## [TASK TO CARRY OUT]
Your copy of the data below must be exact and must leave out all pictures.

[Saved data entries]
=== Begin Enclosure ===

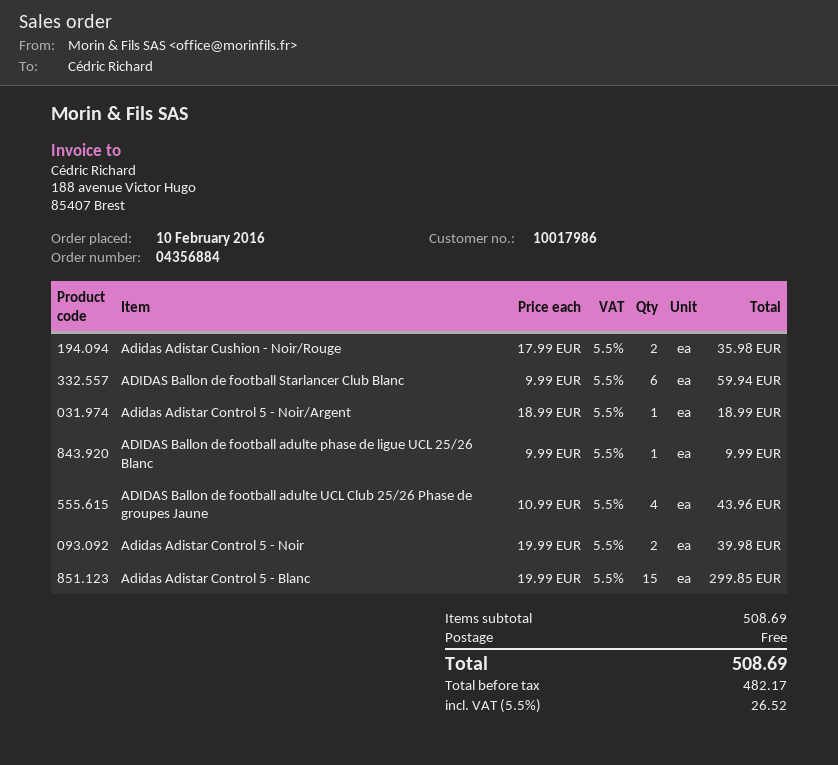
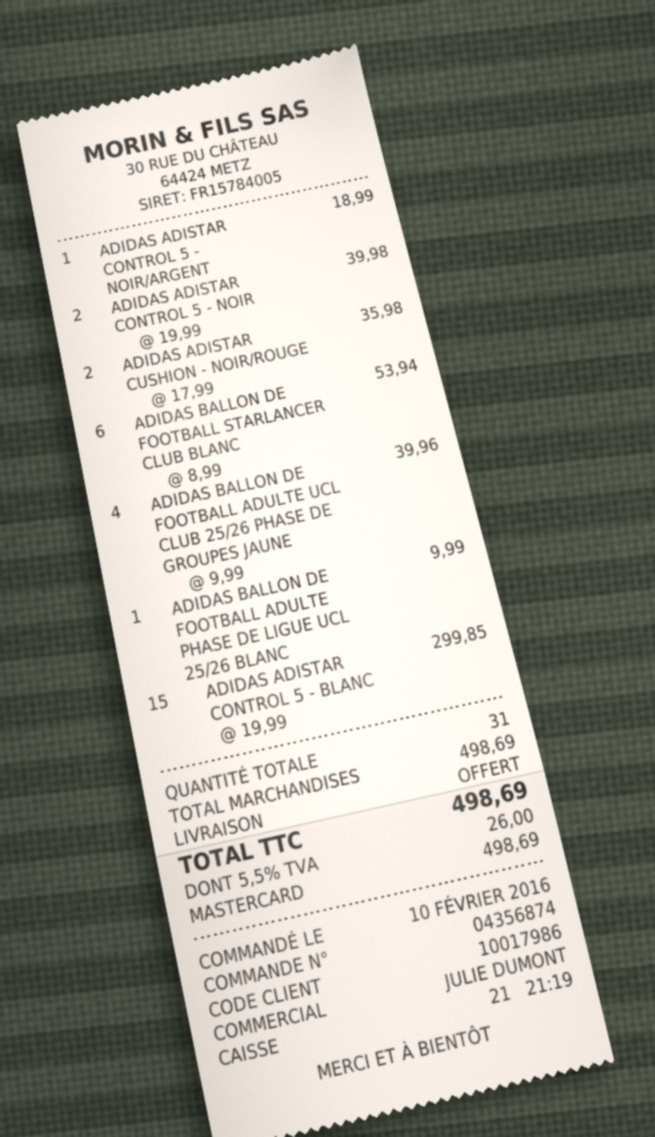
order number: 04356884 -> 04356874
ADIDAS Ballon de football Starlancer Club Blanc: 6 x 9.99 = 59.94 -> 6 x 8.99 = 53.94
ADIDAS Ballon de football adulte UCL Club 25/26 Phase de groupes Jaune: 4 x 10.99 = 43.96 -> 4 x 9.99 = 39.96
subtotal: 508.69 -> 498.69
tax: 5.5% = 26.52 -> 5.5% = 26.00
total: 508.69 -> 498.69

=== End Enclosure ===

## [RESULT BELOW]
order number: 04356884 -> 04356874
ADIDAS Ballon de football Starlancer Club Blanc: 6 x 9.99 = 59.94 -> 6 x 8.99 = 53.94
ADIDAS Ballon de football adulte UCL Club 25/26 Phase de groupes Jaune: 4 x 10.99 = 43.96 -> 4 x 9.99 = 39.96
subtotal: 508.69 -> 498.69
tax: 5.5% = 26.52 -> 5.5% = 26.00
total: 508.69 -> 498.69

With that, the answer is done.